* _Exercise description_:
Each entry is to be repeated word for word, and the images are to be dropped.

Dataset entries
--- START ---

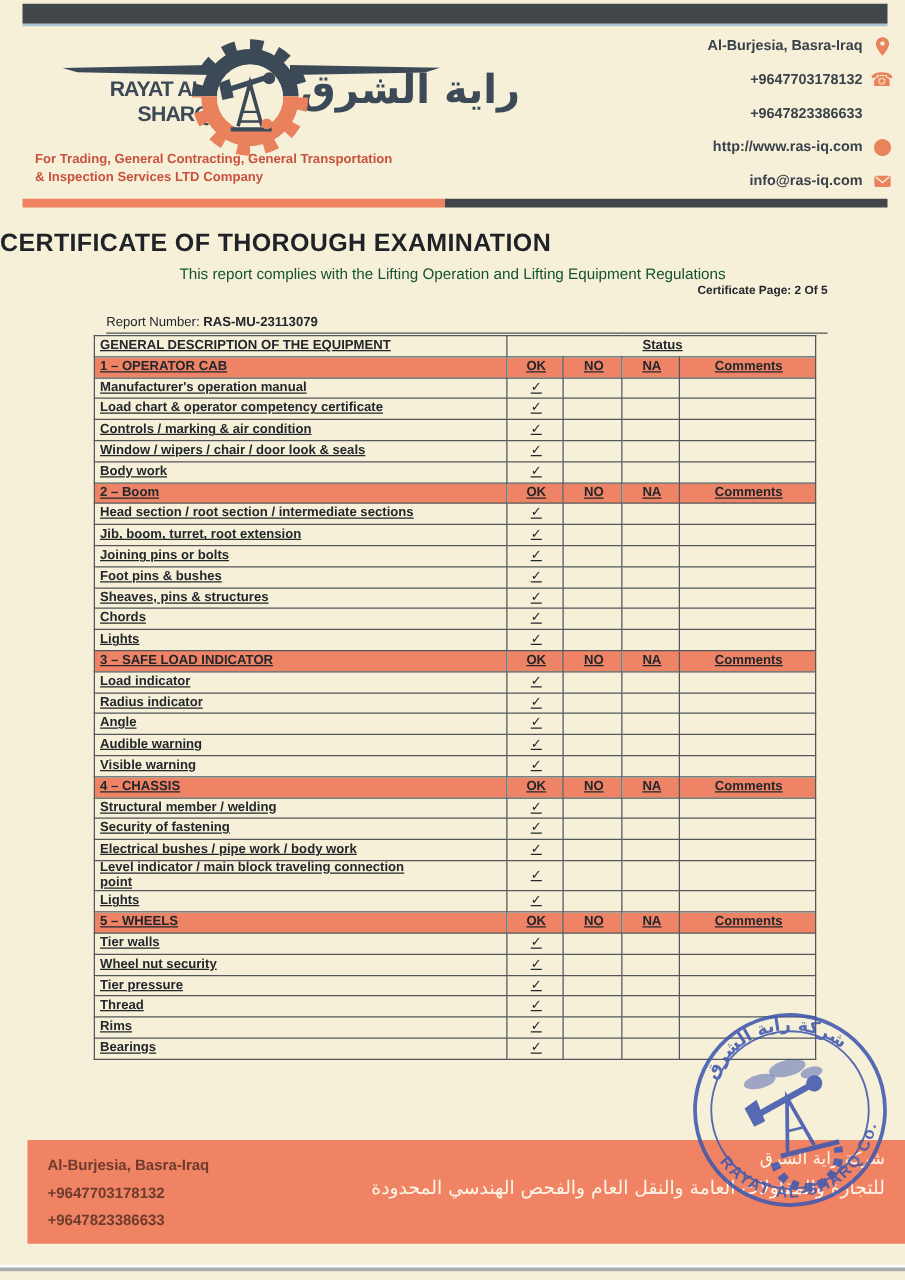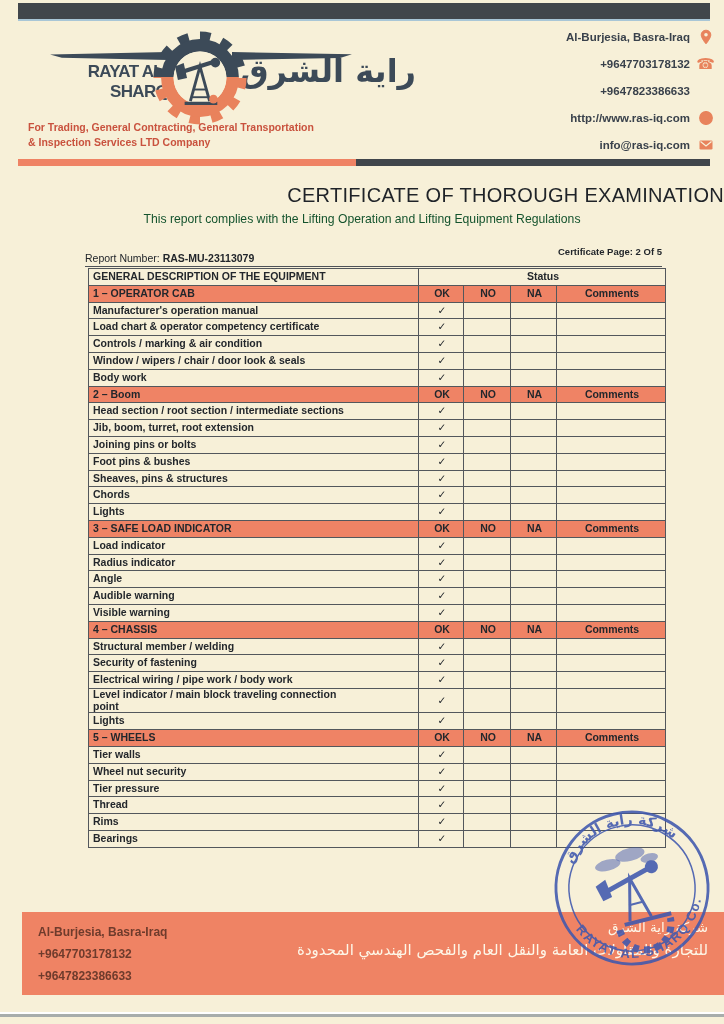--- a/index.html
+++ b/index.html
@@ -29,30 +29,30 @@
   .c-icon{width:17px;height:17px;display:flex;align-items:center;justify-content:center;}
   .c-icon svg{width:16px;height:16px;fill:#e8835c;stroke:#e8835c;}
   .c-glyph{font-family:"DejaVu Sans",sans-serif;color:#e8835c;font-size:15px;line-height:17px;}
 
   
   .divider{left:18px;top:159px;width:692px;height:7px;display:flex;}
   .divider .d-orange{width:338px;background:#ef8364;}
   .divider .d-dark{width:354px;background:#41464b;}
 
   
-  .title{left:0;top:184px;width:724px;text-align:right;font-size:20px;font-weight:normal;
+  .title{left:0;top:184px;width:724px;text-align:left;font-size:20px;font-weight:bold;
          color:#1f2328;letter-spacing:0.3px;}
   .subtitle{left:0;top:212px;width:724px;text-align:center;font-size:12.2px;color:#14532d;}
-  .cert-page{left:462px;top:246px;width:200px;text-align:right;font-size:9.5px;font-weight:bold;color:#22262b;}
+  .cert-page{left:462px;top:227px;width:200px;text-align:right;font-size:9.5px;font-weight:bold;color:#22262b;}
   .report{left:85px;top:252px;width:577px;font-size:10.5px;color:#22262b;padding-bottom:2px;
           border-bottom:1.5px solid #4e5257;}
   .report b{font-weight:bold;}
 
   
-  .eq-table{position:absolute;left:88px;top:268px;width:577px;border-collapse:collapse;table-layout:fixed;}
+  .eq-table{position:absolute;left:75px;top:268px;width:577px;border-collapse:collapse;table-layout:fixed;text-decoration:underline;}
   .eq-table td{border:1px solid #53575c;font-size:10.5px;font-weight:bold;color:#23272c;
                height:15.8px;padding:0 2px 0 4px;line-height:1.12;vertical-align:middle;overflow:hidden;}
   .desc-head{font-size:10.8px;}
   .status-head{text-align:center;font-size:11.5px;padding:0;}
   .section-row td{background:#ef8365;}
   .section-label{color:#343a40;font-size:11px;}
   .col-head{text-align:center;color:#7c4136;padding:0;}
   .item-label{white-space:pre-line;}
   .check-cell{text-align:center;padding:0;color:#41463f;font-family:"DejaVu Sans",sans-serif;font-size:11px;}
   .comment-cell{padding:0;}
@@ -340,21 +340,21 @@
           <td class="comment-cell"></td>
         </tr>
         <tr class="item-row">
           <td class="item-label">Security of fastening</td>
           <td class="check-cell">✓</td>
           <td class="check-cell"></td>
           <td class="check-cell"></td>
           <td class="comment-cell"></td>
         </tr>
         <tr class="item-row">
-          <td class="item-label">Electrical wiring / pipe work / body work</td>
+          <td class="item-label">Electrical bushes / pipe work / body work</td>
           <td class="check-cell">✓</td>
           <td class="check-cell"></td>
           <td class="check-cell"></td>
           <td class="comment-cell"></td>
         </tr>
         <tr class="item-row">
           <td class="item-label">Level indicator / main block traveling connection
 point</td>
           <td class="check-cell">✓</td>
           <td class="check-cell"></td>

--- END ---

* _Exercise answer_:
--- a/index.html
+++ b/index.html
@@ -29,30 +29,30 @@
   .c-icon{width:17px;height:17px;display:flex;align-items:center;justify-content:center;}
   .c-icon svg{width:16px;height:16px;fill:#e8835c;stroke:#e8835c;}
   .c-glyph{font-family:"DejaVu Sans",sans-serif;color:#e8835c;font-size:15px;line-height:17px;}
 
   
   .divider{left:18px;top:159px;width:692px;height:7px;display:flex;}
   .divider .d-orange{width:338px;background:#ef8364;}
   .divider .d-dark{width:354px;background:#41464b;}
 
   
-  .title{left:0;top:184px;width:724px;text-align:right;font-size:20px;font-weight:normal;
+  .title{left:0;top:184px;width:724px;text-align:left;font-size:20px;font-weight:bold;
          color:#1f2328;letter-spacing:0.3px;}
   .subtitle{left:0;top:212px;width:724px;text-align:center;font-size:12.2px;color:#14532d;}
-  .cert-page{left:462px;top:246px;width:200px;text-align:right;font-size:9.5px;font-weight:bold;color:#22262b;}
+  .cert-page{left:462px;top:227px;width:200px;text-align:right;font-size:9.5px;font-weight:bold;color:#22262b;}
   .report{left:85px;top:252px;width:577px;font-size:10.5px;color:#22262b;padding-bottom:2px;
           border-bottom:1.5px solid #4e5257;}
   .report b{font-weight:bold;}
 
   
-  .eq-table{position:absolute;left:88px;top:268px;width:577px;border-collapse:collapse;table-layout:fixed;}
+  .eq-table{position:absolute;left:75px;top:268px;width:577px;border-collapse:collapse;table-layout:fixed;text-decoration:underline;}
   .eq-table td{border:1px solid #53575c;font-size:10.5px;font-weight:bold;color:#23272c;
                height:15.8px;padding:0 2px 0 4px;line-height:1.12;vertical-align:middle;overflow:hidden;}
   .desc-head{font-size:10.8px;}
   .status-head{text-align:center;font-size:11.5px;padding:0;}
   .section-row td{background:#ef8365;}
   .section-label{color:#343a40;font-size:11px;}
   .col-head{text-align:center;color:#7c4136;padding:0;}
   .item-label{white-space:pre-line;}
   .check-cell{text-align:center;padding:0;color:#41463f;font-family:"DejaVu Sans",sans-serif;font-size:11px;}
   .comment-cell{padding:0;}
@@ -340,21 +340,21 @@
           <td class="comment-cell"></td>
         </tr>
         <tr class="item-row">
           <td class="item-label">Security of fastening</td>
           <td class="check-cell">✓</td>
           <td class="check-cell"></td>
           <td class="check-cell"></td>
           <td class="comment-cell"></td>
         </tr>
         <tr class="item-row">
-          <td class="item-label">Electrical wiring / pipe work / body work</td>
+          <td class="item-label">Electrical bushes / pipe work / body work</td>
           <td class="check-cell">✓</td>
           <td class="check-cell"></td>
           <td class="check-cell"></td>
           <td class="comment-cell"></td>
         </tr>
         <tr class="item-row">
           <td class="item-label">Level indicator / main block traveling connection
 point</td>
           <td class="check-cell">✓</td>
           <td class="check-cell"></td>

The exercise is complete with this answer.